# Records to process
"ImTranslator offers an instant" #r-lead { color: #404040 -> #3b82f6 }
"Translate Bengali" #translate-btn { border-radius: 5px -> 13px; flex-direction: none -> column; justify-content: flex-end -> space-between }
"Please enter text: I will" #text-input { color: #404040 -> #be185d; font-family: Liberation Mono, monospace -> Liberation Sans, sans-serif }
* * *
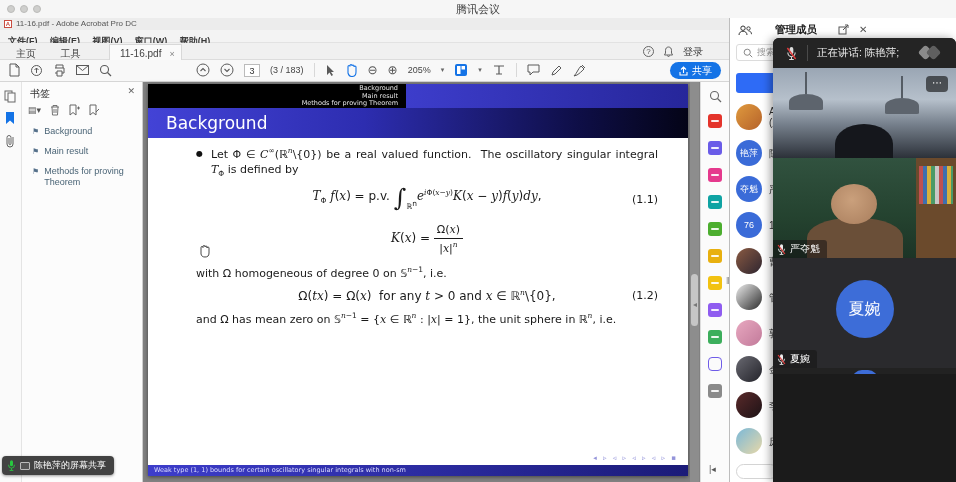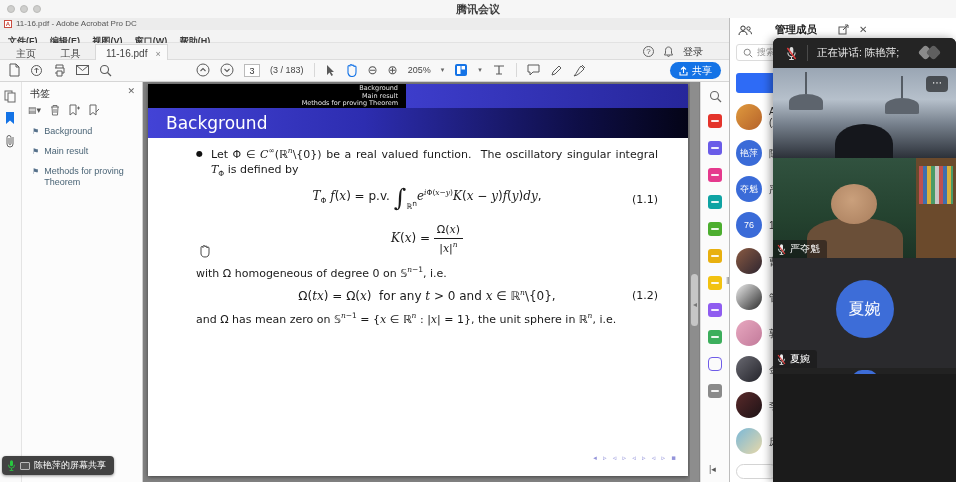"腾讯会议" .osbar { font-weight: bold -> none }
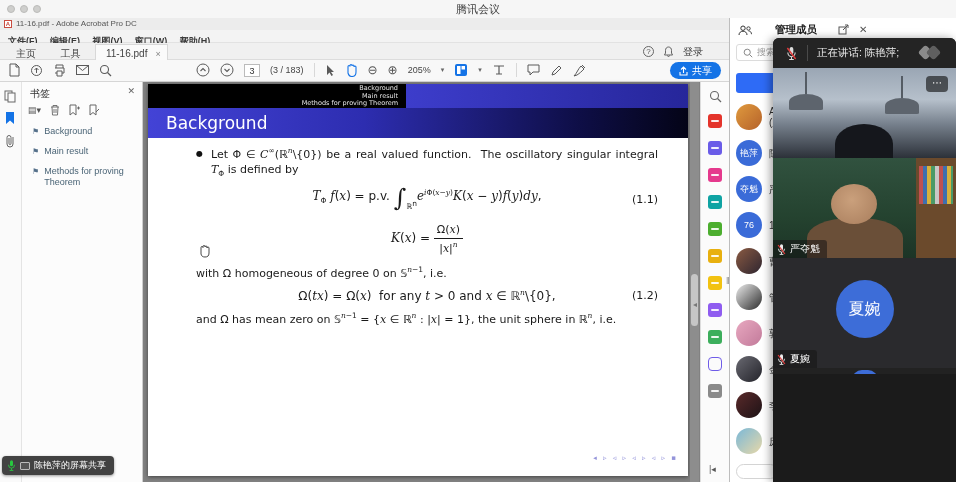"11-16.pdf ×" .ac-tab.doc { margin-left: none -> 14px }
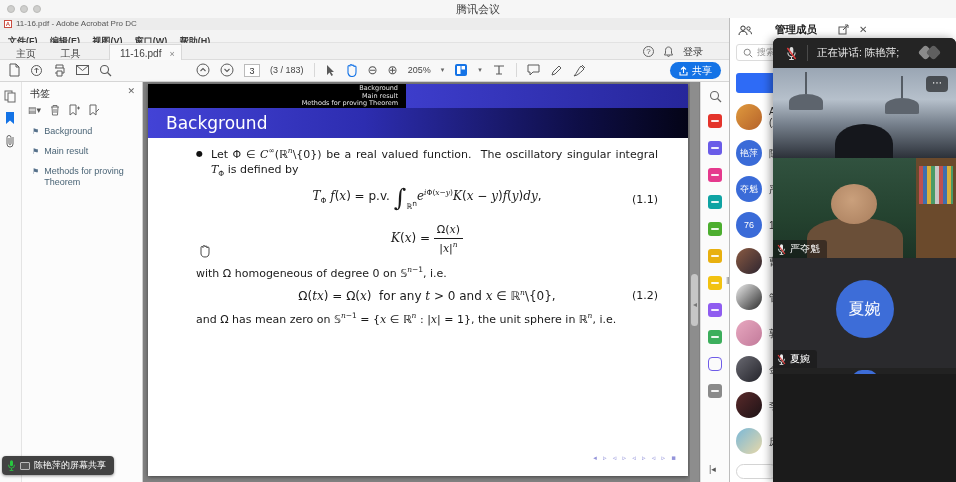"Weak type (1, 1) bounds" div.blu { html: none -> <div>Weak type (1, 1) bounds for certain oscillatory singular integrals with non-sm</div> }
==
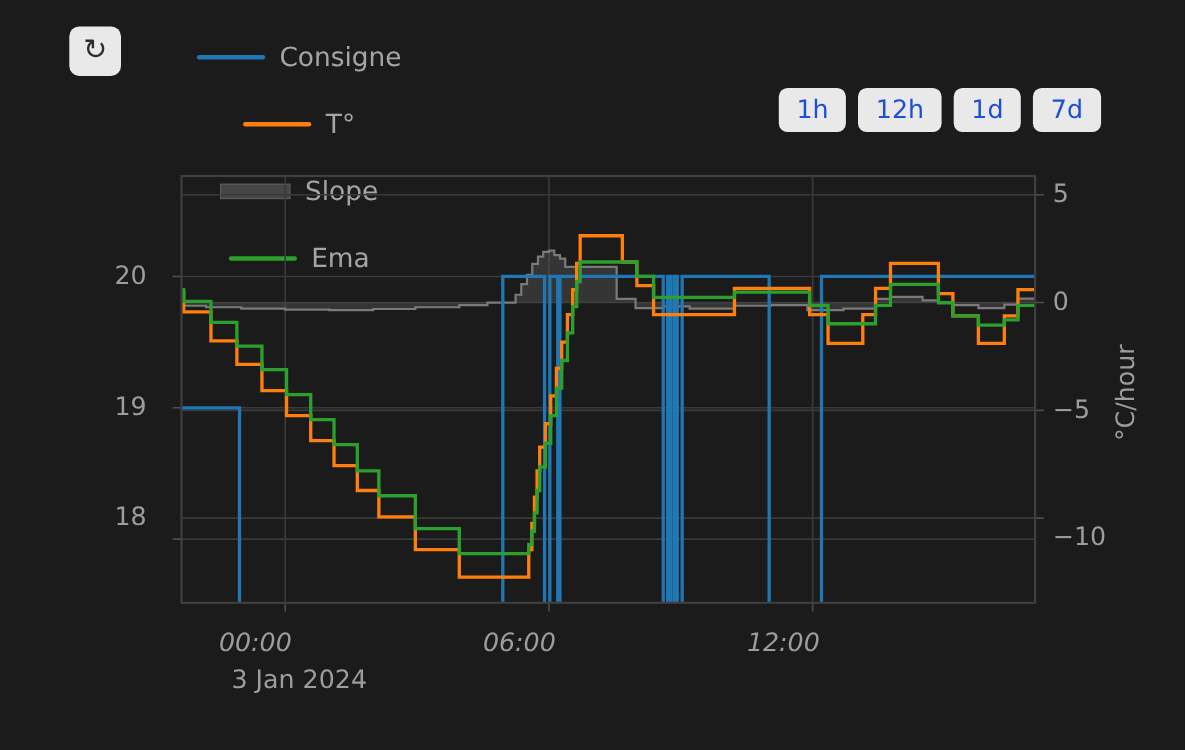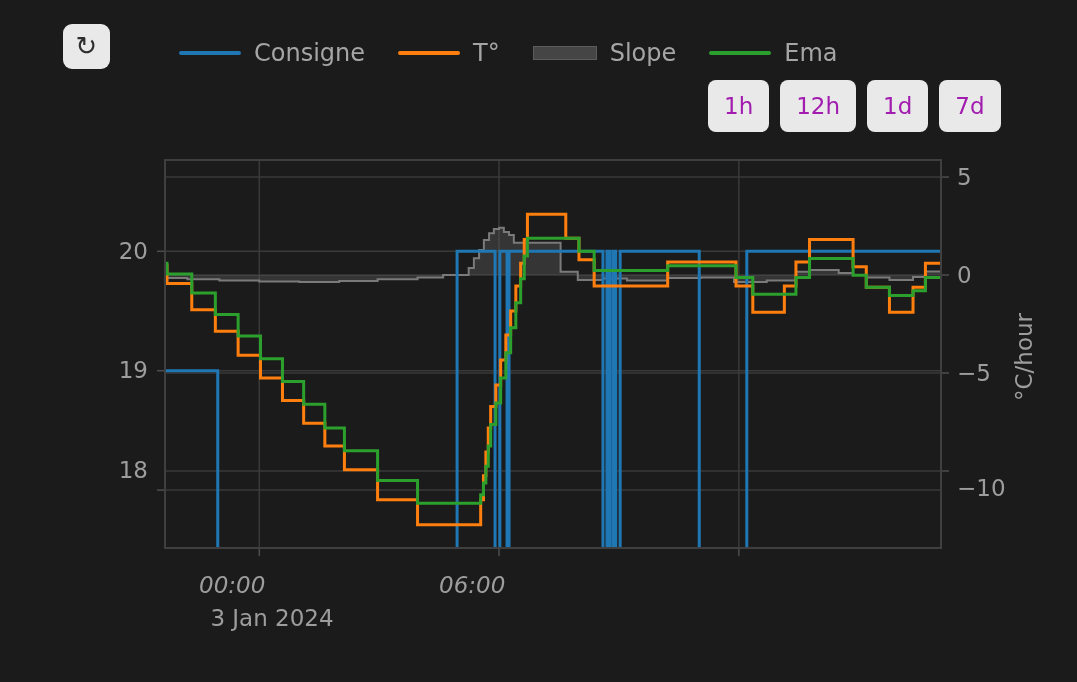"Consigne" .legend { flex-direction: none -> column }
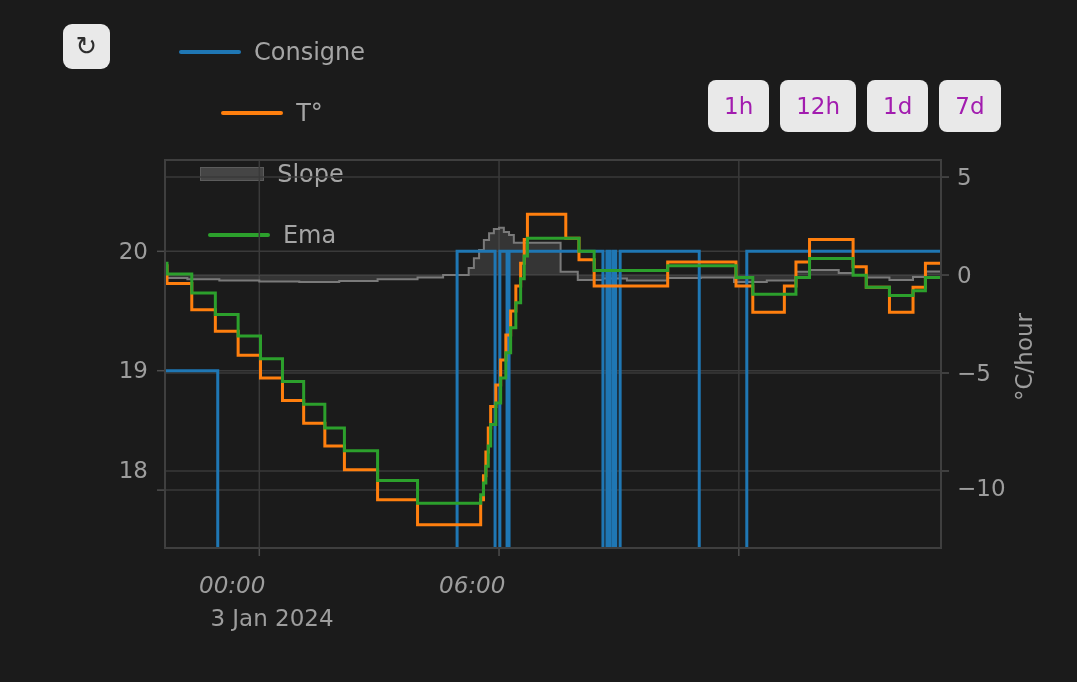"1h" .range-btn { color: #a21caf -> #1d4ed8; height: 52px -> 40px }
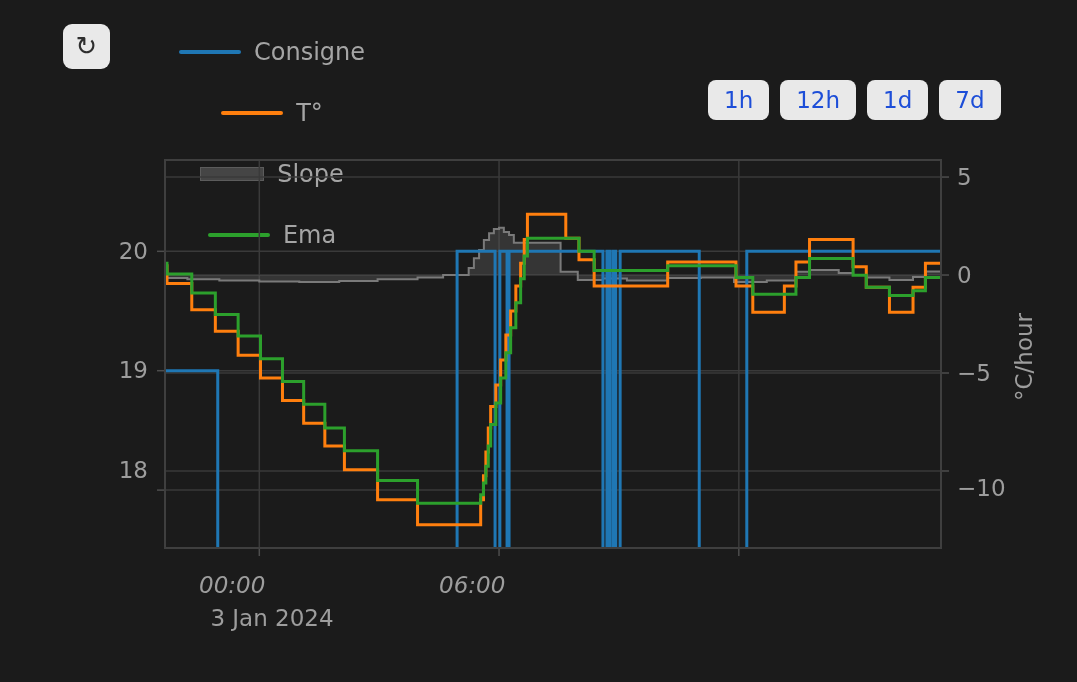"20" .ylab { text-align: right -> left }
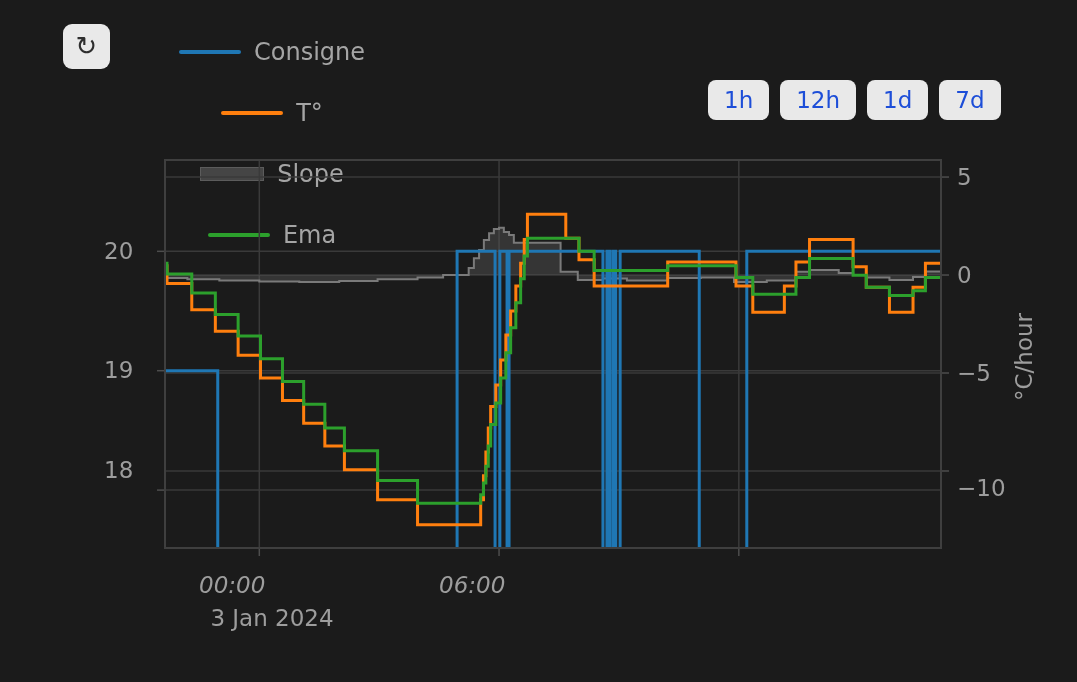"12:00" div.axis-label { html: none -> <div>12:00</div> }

# Prompt
Return only the stretch above from the line containing "margin-left: none ->" through the line containing "none -> <div>Weak", word for word and without pictures.

# Answer for the task
"11-16.pdf ×" .ac-tab.doc { margin-left: none -> 14px }
"Weak type (1, 1) bounds" div.blu { html: none -> <div>Weak type (1, 1) bounds for certain oscillatory singular integrals with non-sm</div> }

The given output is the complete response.